File photo: Former Malaysian Prime Minister Mahathir Mohamad Photograph:( Reuters )
It comes after Mahathir made a bizarre assertion saying that Muslims had the right to be angry and to 'kill millions of French people'
Social networking platform Twitter on Thursday labelled Former Malaysian Prime Minister Mahathir Mohamad's tweets on the France knife attack as glorifying violence.
French Minister of State for digital and telecommunications, Cédric O, in a conversation with Twitter's managing director in France, said that Mahathir's account must be immediately suspended.
I just spoke with the MD of @TwitterFrance. The account of @chedetofficial must be immediately suspended. If not, @twitter would be an accomplice to a formal call for murder.

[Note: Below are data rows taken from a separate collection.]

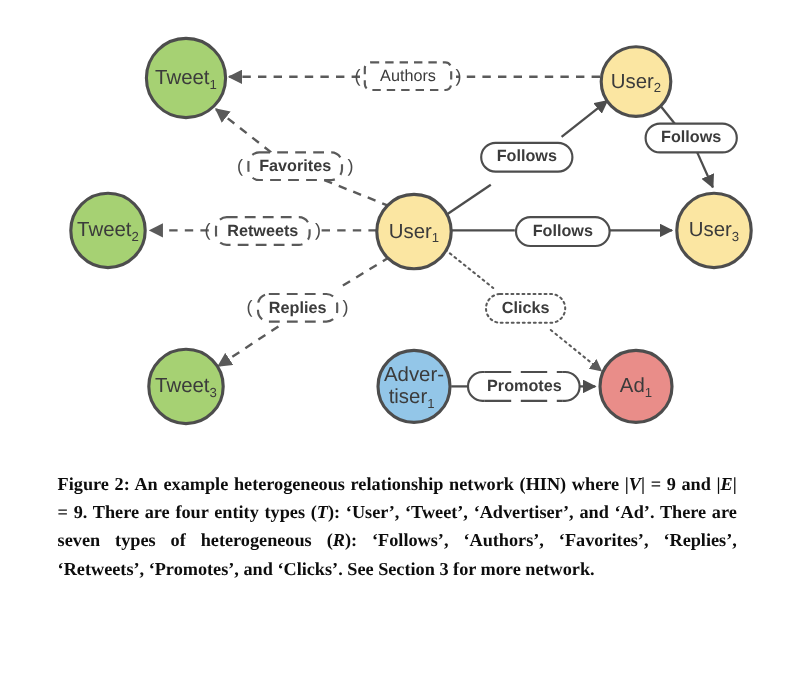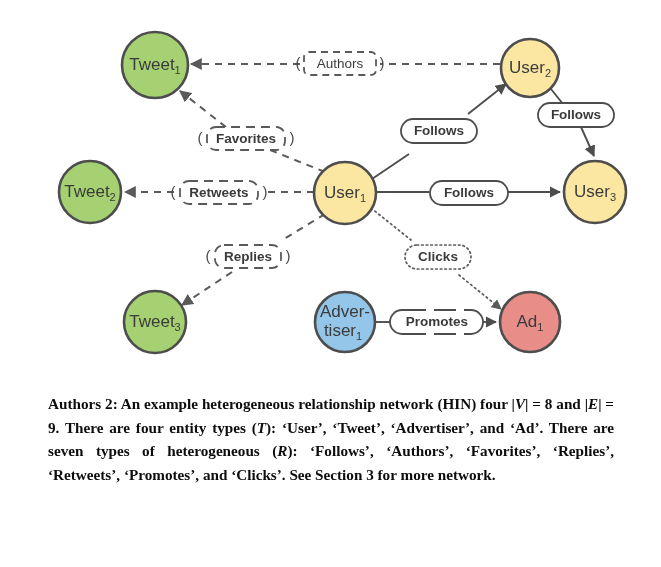--- a/index.html
+++ b/index.html
@@ -247,7 +247,7 @@
   </svg>
 
   <div id="caption">
-    <span>Authors 2:</span>
+    <span>Figure 2:</span>
     <span>An example heterogeneous relationship network</span>
     <span>(HIN) four |</span><span class="mathit">V</span><span>| = 8 and |</span><span class="mathit">E</span><span>| = 9. There are four entity types</span>
     <span>(</span><span class="calig">T</span><span>): ‘User’, ‘Tweet’, ‘Advertiser’, and ‘Ad’. There are seven</span>

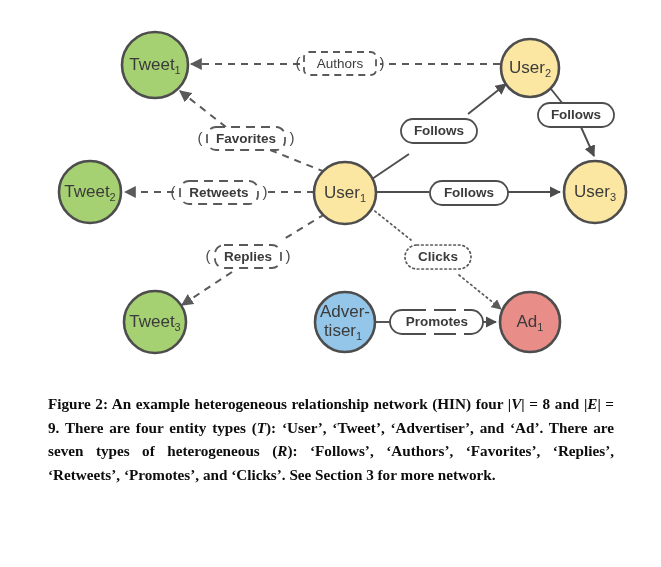--- a/index.html
+++ b/index.html
@@ -249,7 +249,7 @@
   <div id="caption">
     <span>Figure 2:</span>
     <span>An example heterogeneous relationship network</span>
-    <span>(HIN) four |</span><span class="mathit">V</span><span>| = 8 and |</span><span class="mathit">E</span><span>| = 9. There are four entity types</span>
+    <span>(HIN) where |</span><span class="mathit">V</span><span>| = 8 and |</span><span class="mathit">E</span><span>| = 9. There are four entity types</span>
     <span>(</span><span class="calig">T</span><span>): ‘User’, ‘Tweet’, ‘Advertiser’, and ‘Ad’. There are seven</span>
     <span>types of heterogeneous (</span><span class="calig">R</span><span>): ‘Follows’, ‘Authors’, ‘Favorites’,</span>
     <span>‘Replies’, ‘Retweets’, ‘Promotes’, and ‘Clicks’. See Section 3</span>

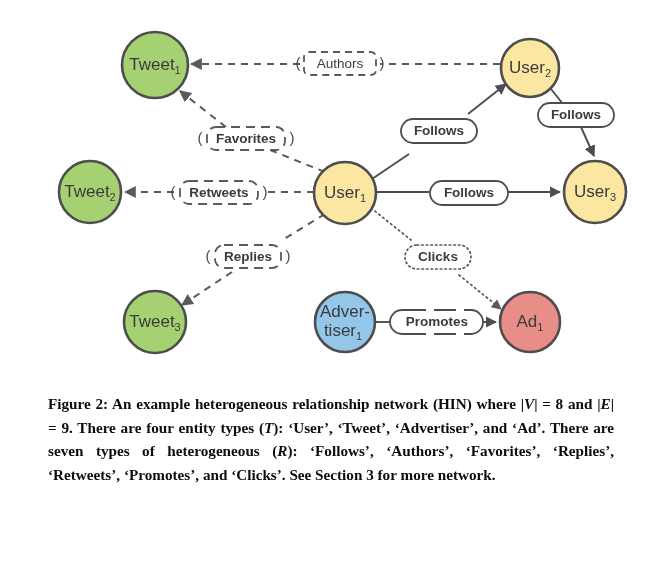--- a/index.html
+++ b/index.html
@@ -249,7 +249,7 @@
   <div id="caption">
     <span>Figure 2:</span>
     <span>An example heterogeneous relationship network</span>
-    <span>(HIN) where |</span><span class="mathit">V</span><span>| = 8 and |</span><span class="mathit">E</span><span>| = 9. There are four entity types</span>
+    <span>(HIN) where |</span><span class="mathit">V</span><span>| = 9 and |</span><span class="mathit">E</span><span>| = 9. There are four entity types</span>
     <span>(</span><span class="calig">T</span><span>): ‘User’, ‘Tweet’, ‘Advertiser’, and ‘Ad’. There are seven</span>
     <span>types of heterogeneous (</span><span class="calig">R</span><span>): ‘Follows’, ‘Authors’, ‘Favorites’,</span>
     <span>‘Replies’, ‘Retweets’, ‘Promotes’, and ‘Clicks’. See Section 3</span>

— Cédric O (@cedric_o) October 29, 2020
It comes after Mahathir made a bizarre assertion saying that Muslims had the right to be angry and to "kill millions of French people".

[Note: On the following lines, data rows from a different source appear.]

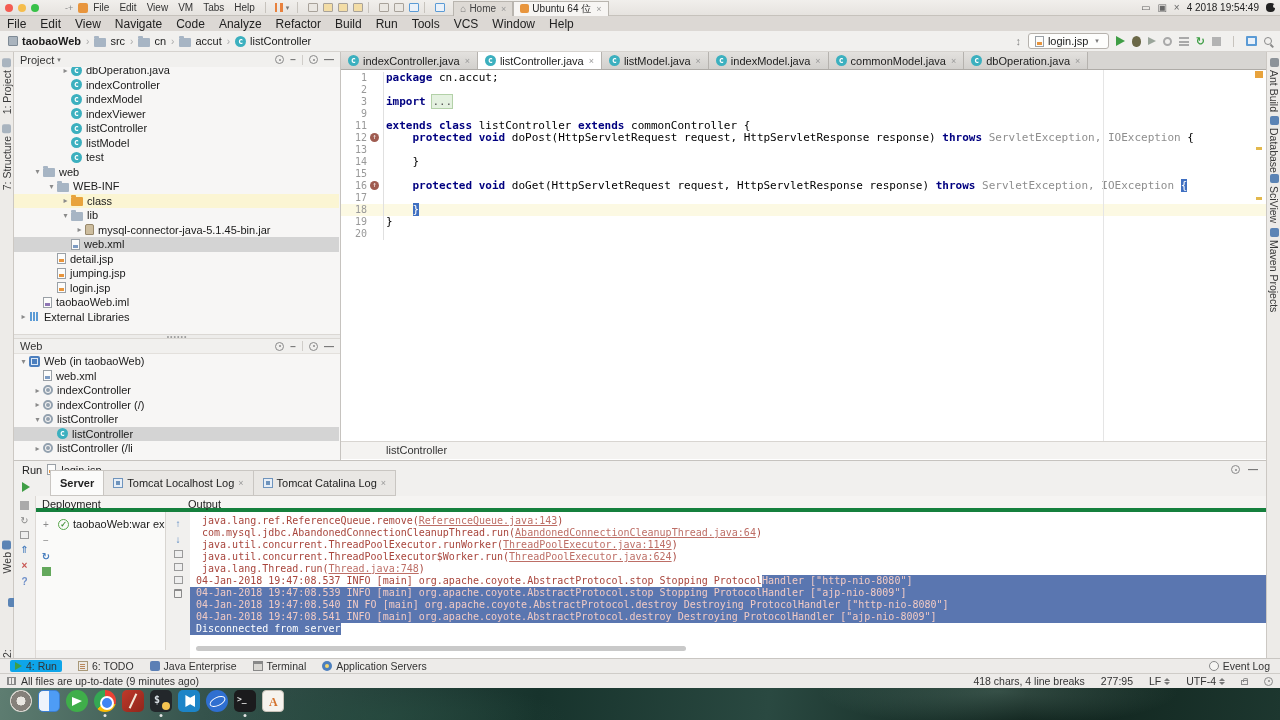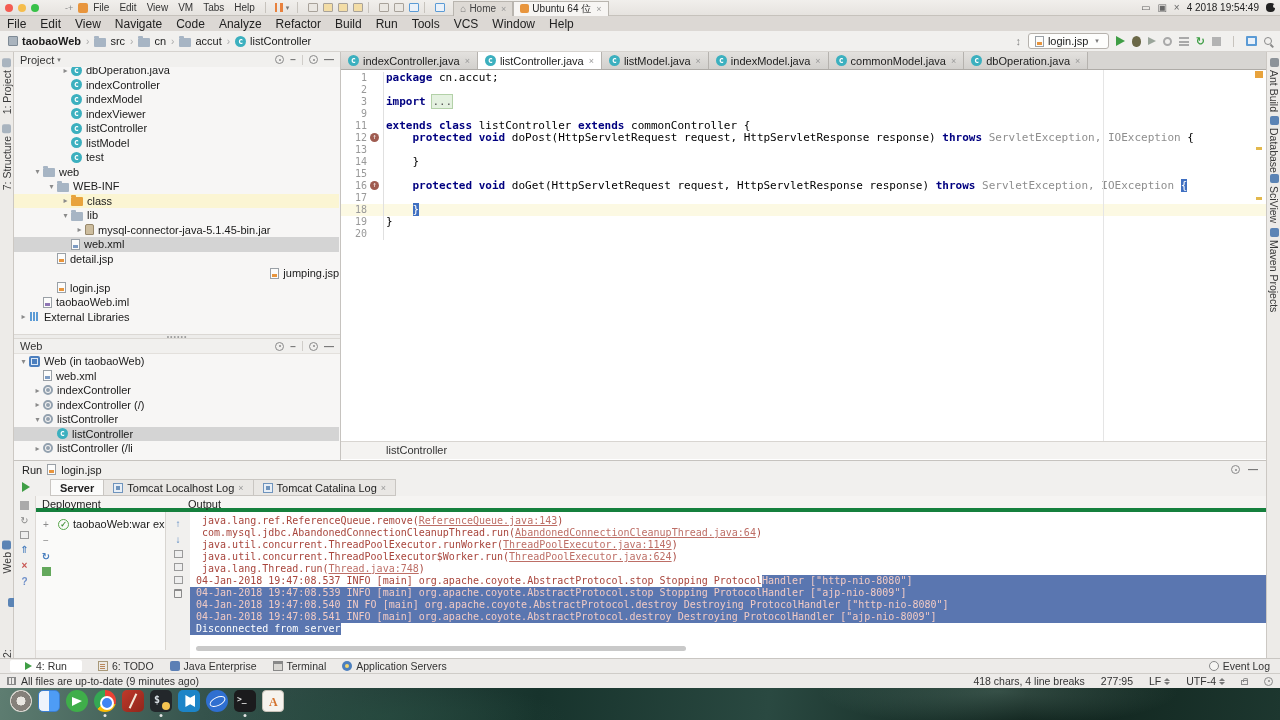--- a/index.html
+++ b/index.html
@@ -457,7 +457,7 @@
           <span class="ti ti-jsp"></span>
           <span class="tlabel">detail.jsp</span>
         </div>
-        <div class="trow" style="padding-left: 32px; justify-content: flex-end;">
+        <div class="trow" style="padding-left: 32px;">
           <span class="arr"></span>
           <span class="ti ti-jsp"></span>
           <span class="tlabel">jumping.jsp</span>

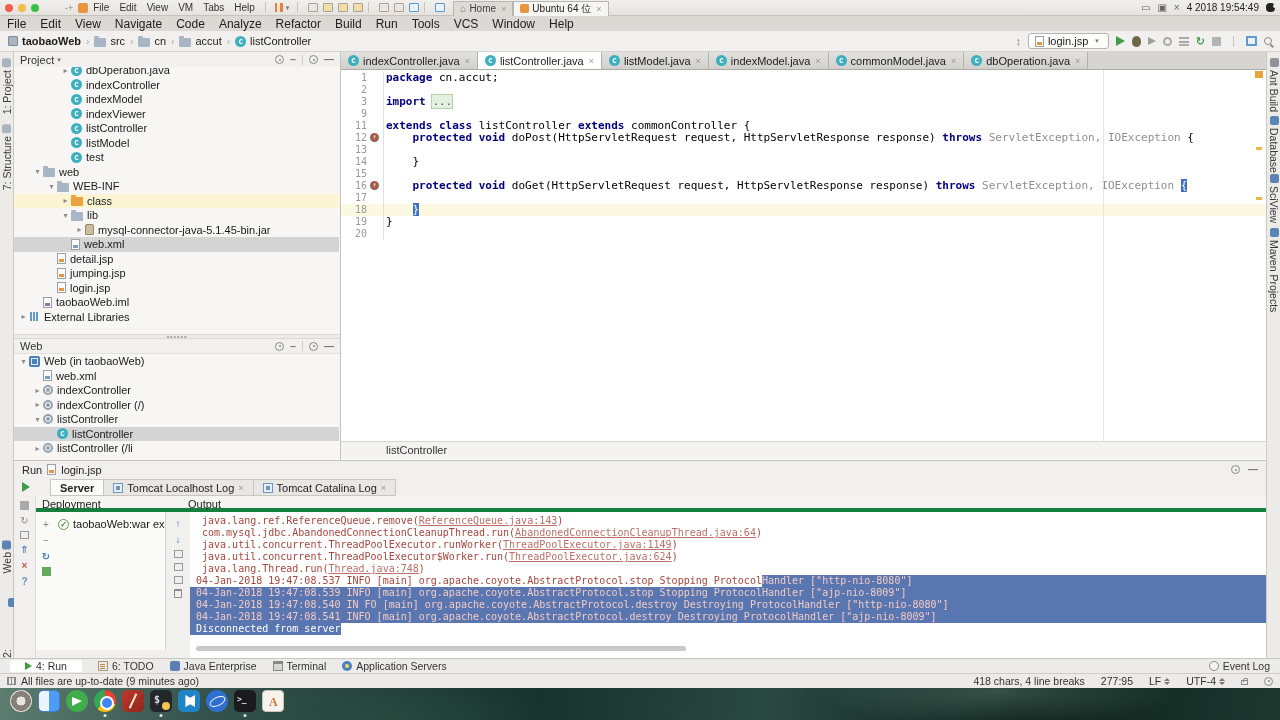--- a/index.html
+++ b/index.html
@@ -134,7 +134,7 @@
 #runheader .hright{margin-left:auto;display:flex;gap:8px;align-items:center}
 #runtabs{height:18px;display:flex;align-items:flex-end;padding-left:36px;position:relative}
 #runtabs .play-tri{position:absolute;left:8px;top:4px}
-.rtab{display:flex;align-items:center;gap:4px;padding:0 9px;height:17px;border:1px solid #c9c6c2;background:#e9e7e4;color:#222;margin-right:-1px}
+.rtab{display:flex;align-items:center;gap:4px;padding:0 9px;height:26px;border:1px solid #c9c6c2;background:#e9e7e4;color:#222;margin-right:-1px}
 .rtab.active{background:#fbfbfa;font-weight:bold}
 .rtab .x{color:#999;font-size:9px}
 #colheader{position:absolute;left:22px;right:0;top:35px;height:16px;background:#f5f4f2;border-bottom:4px solid #15803d;color:#222}

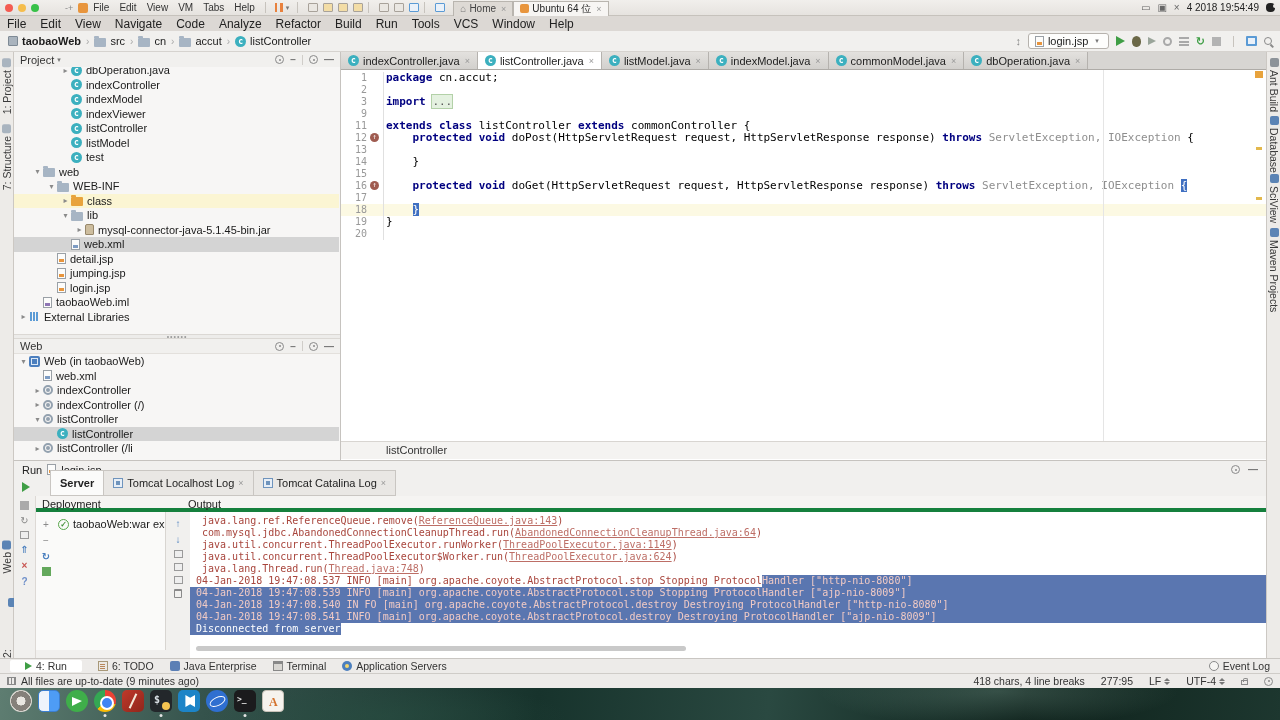--- a/index.html
+++ b/index.html
@@ -167,7 +167,7 @@
 
 #twbar{position:absolute;left:0;top:658px;width:1280px;height:15px;background:#edebe9;border-top:1px solid #c9c6c2;display:flex;align-items:center;font-size:10.5px;color:#333;padding:0 10px;gap:16px}
 .twitem{display:flex;align-items:center;gap:4px;cursor:default}
-.twitem.active{background:#ffffff;border-radius:2px;padding:0 15px}
+.twitem.active{background:#0ea5e9;border-radius:2px;padding:0 5px}
 .twi{width:10px;height:10px;flex:none;position:relative}
 .twi-run{width:0;height:0;border-left:7px solid #3f9e45;border-top:4.5px solid transparent;border-bottom:4.5px solid transparent}
 .twi-todo{background:#ece9e4;border:1px solid #a89878}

In an apparent reference to the colonial times, Mohamad justified this 'right' by mentioning ''massacres of the past".
12. Muslims have a right to be angry and to kill millions of French people for the massacres of the past.
— Dr Mahathir Mohamad (@chedetofficial) October 29, 2020
He posted a series of 13 tweets from his personal Twitter handle and aired his opinions on issues ranging from women's clothing in western countries, West's adherence to their 'own religion', gender equality among other things and lashed out at French President Emmanuel Macron for not being "civilised" and for being "primitive" for targetting Muslims and Islam.
But irrespective of the religion professed, angry people kill. The French in the course of their history has killed millions of people. Many were Muslims.
— Dr Mahathir Mohamad (@chedetofficial) October 29, 2020
Following which, Twitter issued a warning that the tweets violated its guidelines about ''glorifying violence''.
Several Muslim-majority countries have denounced remarks by French officials, including President Emmanuel Macron, defending the use of cartoons of the Prophet Mohammad in a French school classroom. The caricatures are seen as blasphemous by Muslims.
The dispute flared after a French teacher who showed his pupils satirical cartoons of the Prophet during a civics lesson was later beheaded in the street by an attacker of Chechen origin.
French officials said the killing was an attack on the core French value of freedom of expression and defended the right to publish the cartoons. Macron has also said he would redouble efforts to stop conservative Islamic beliefs subverting French values.